__What is required__
For every record beneath this instruction, give an exact repetition, omitting images.
++++ Source material
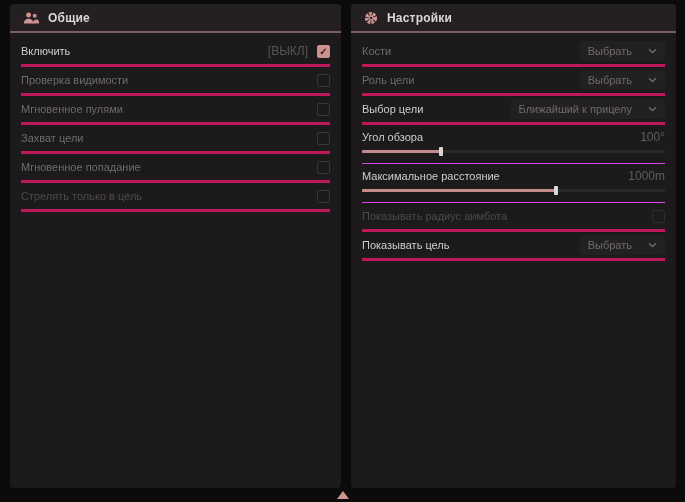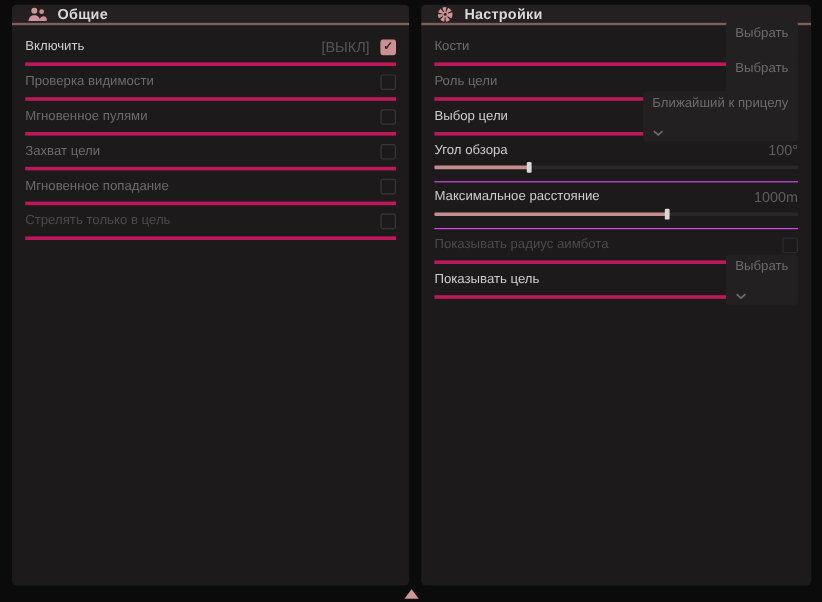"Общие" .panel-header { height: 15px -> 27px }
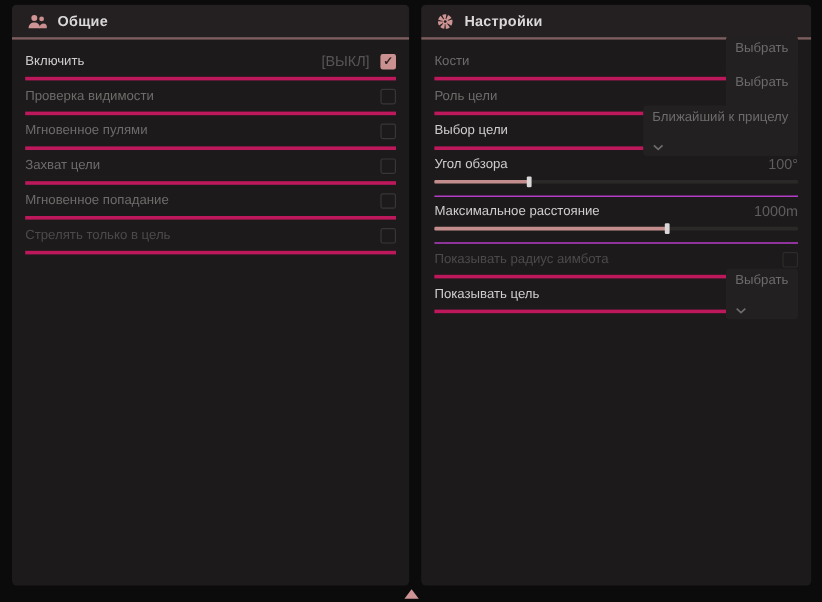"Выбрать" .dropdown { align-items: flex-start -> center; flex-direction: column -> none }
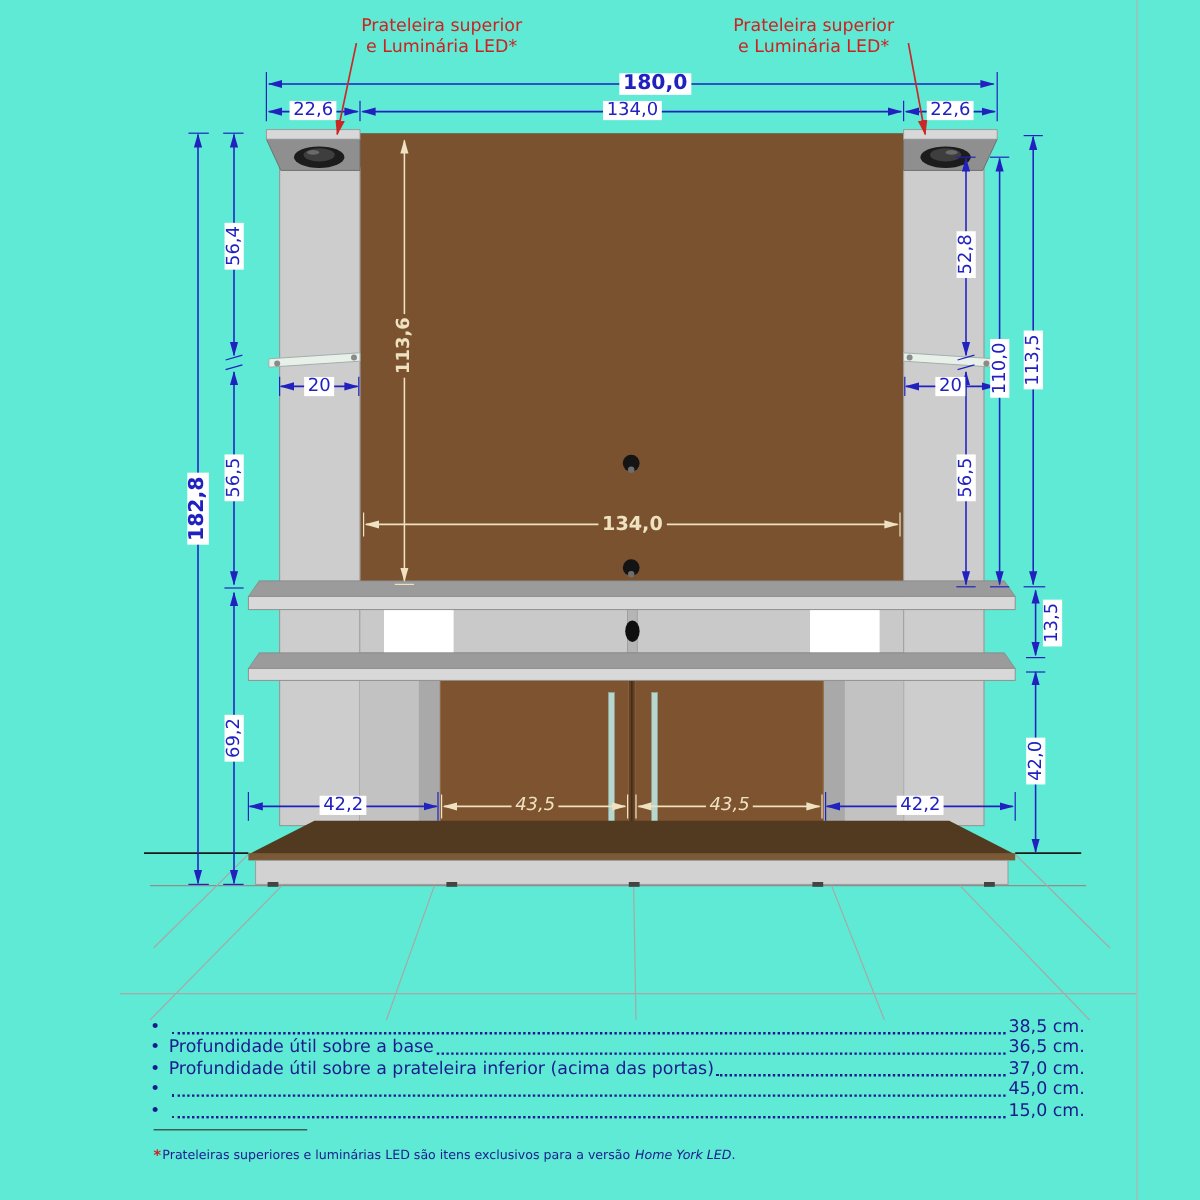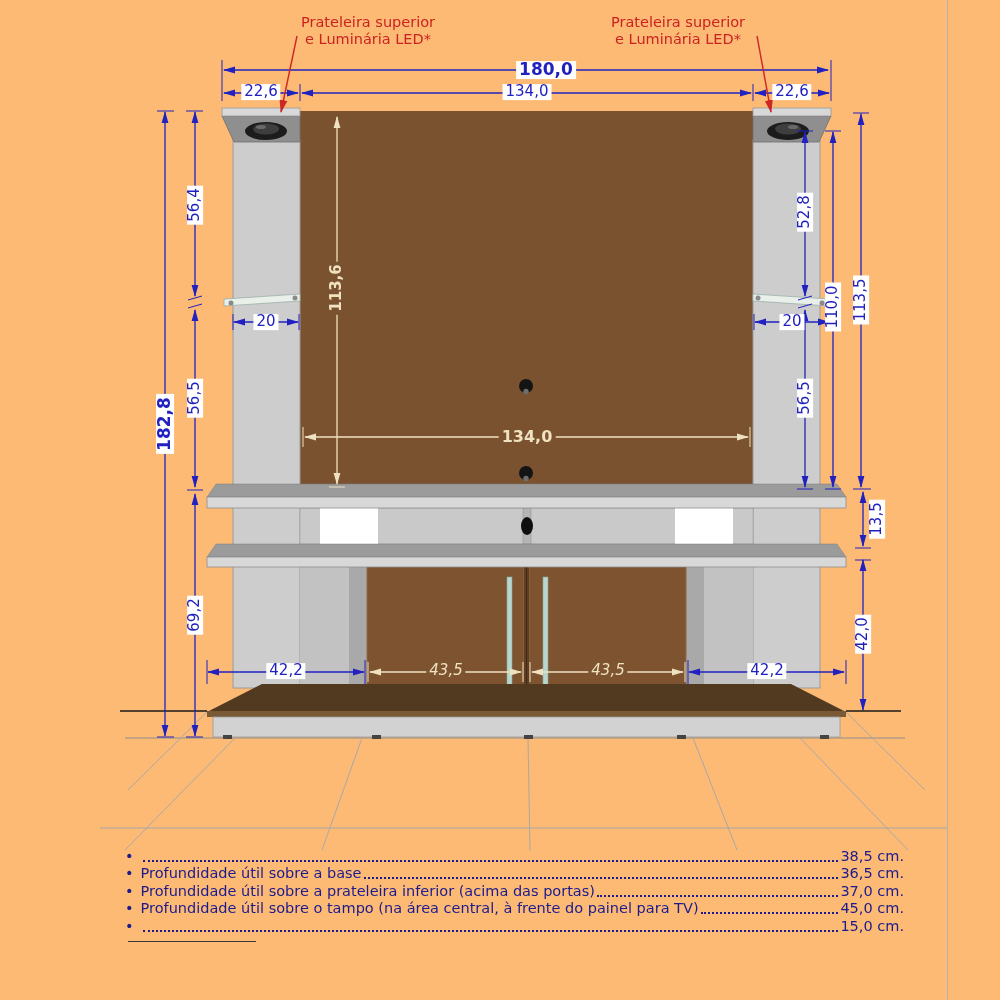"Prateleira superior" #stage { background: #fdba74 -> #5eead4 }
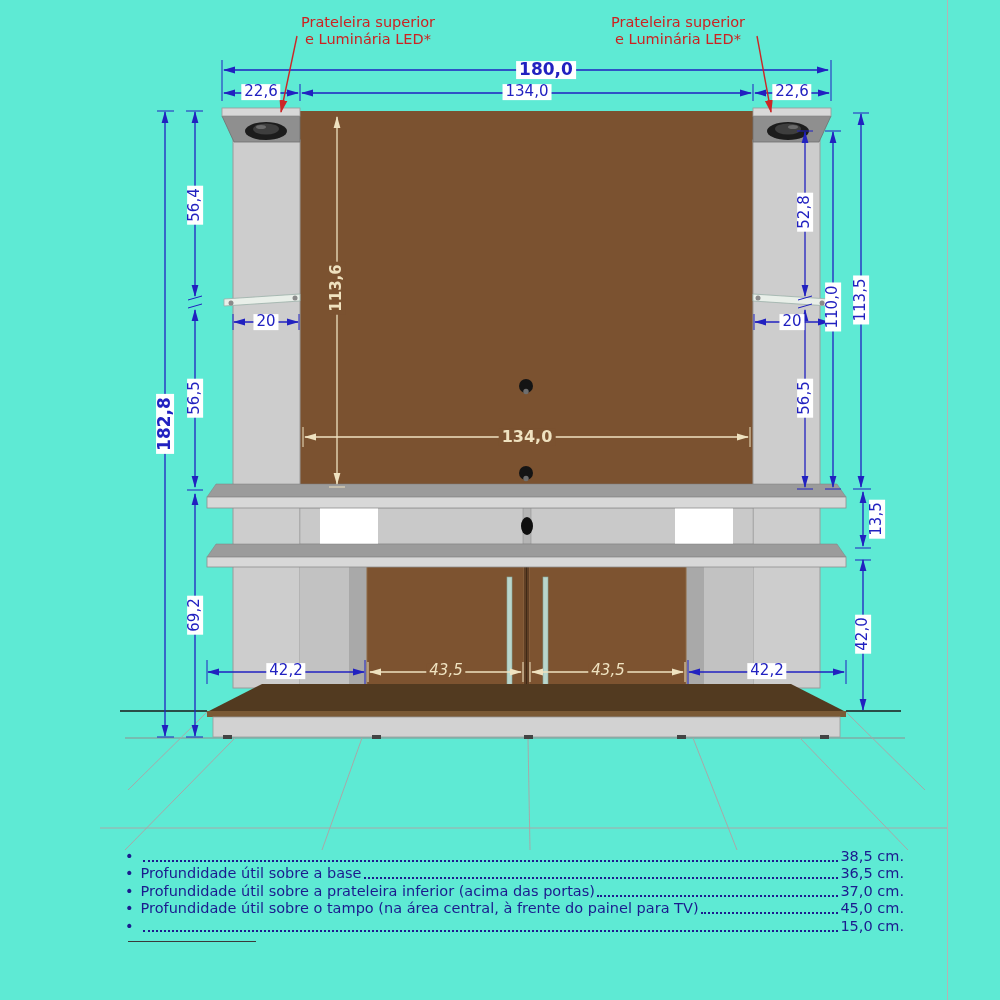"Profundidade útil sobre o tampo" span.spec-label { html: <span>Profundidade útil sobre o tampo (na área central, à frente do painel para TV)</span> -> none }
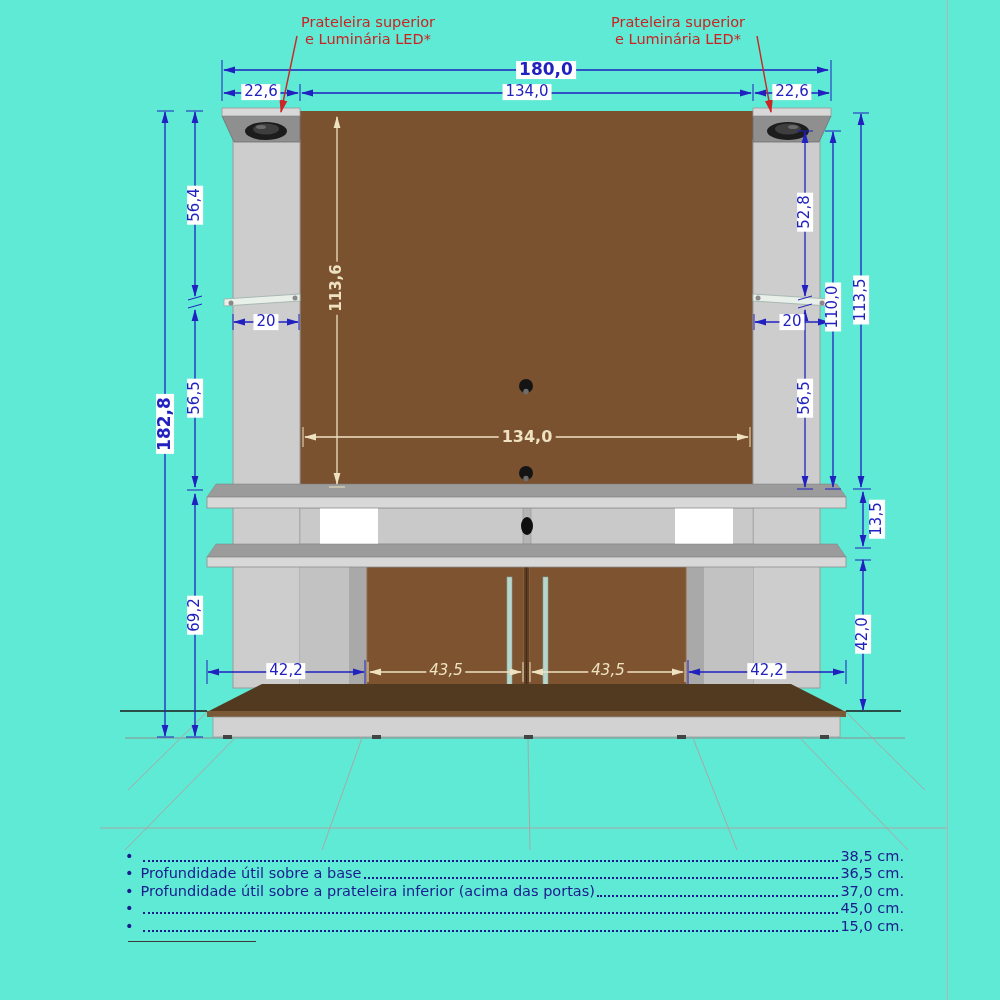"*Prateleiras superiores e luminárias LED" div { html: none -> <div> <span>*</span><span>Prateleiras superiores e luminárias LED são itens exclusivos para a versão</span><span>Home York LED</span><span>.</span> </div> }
++++++++
__Result of this task__
"Общие" .panel-header { height: 15px -> 27px }
"Выбрать" .dropdown { align-items: flex-start -> center; flex-direction: column -> none }
"Prateleira superior" #stage { background: #fdba74 -> #5eead4 }
"Profundidade útil sobre o tampo" span.spec-label { html: <span>Profundidade útil sobre o tampo (na área central, à frente do painel para TV)</span> -> none }
"*Prateleiras superiores e luminárias LED" div { html: none -> <div> <span>*</span><span>Prateleiras superiores e luminárias LED são itens exclusivos para a versão</span><span>Home York LED</span><span>.</span> </div> }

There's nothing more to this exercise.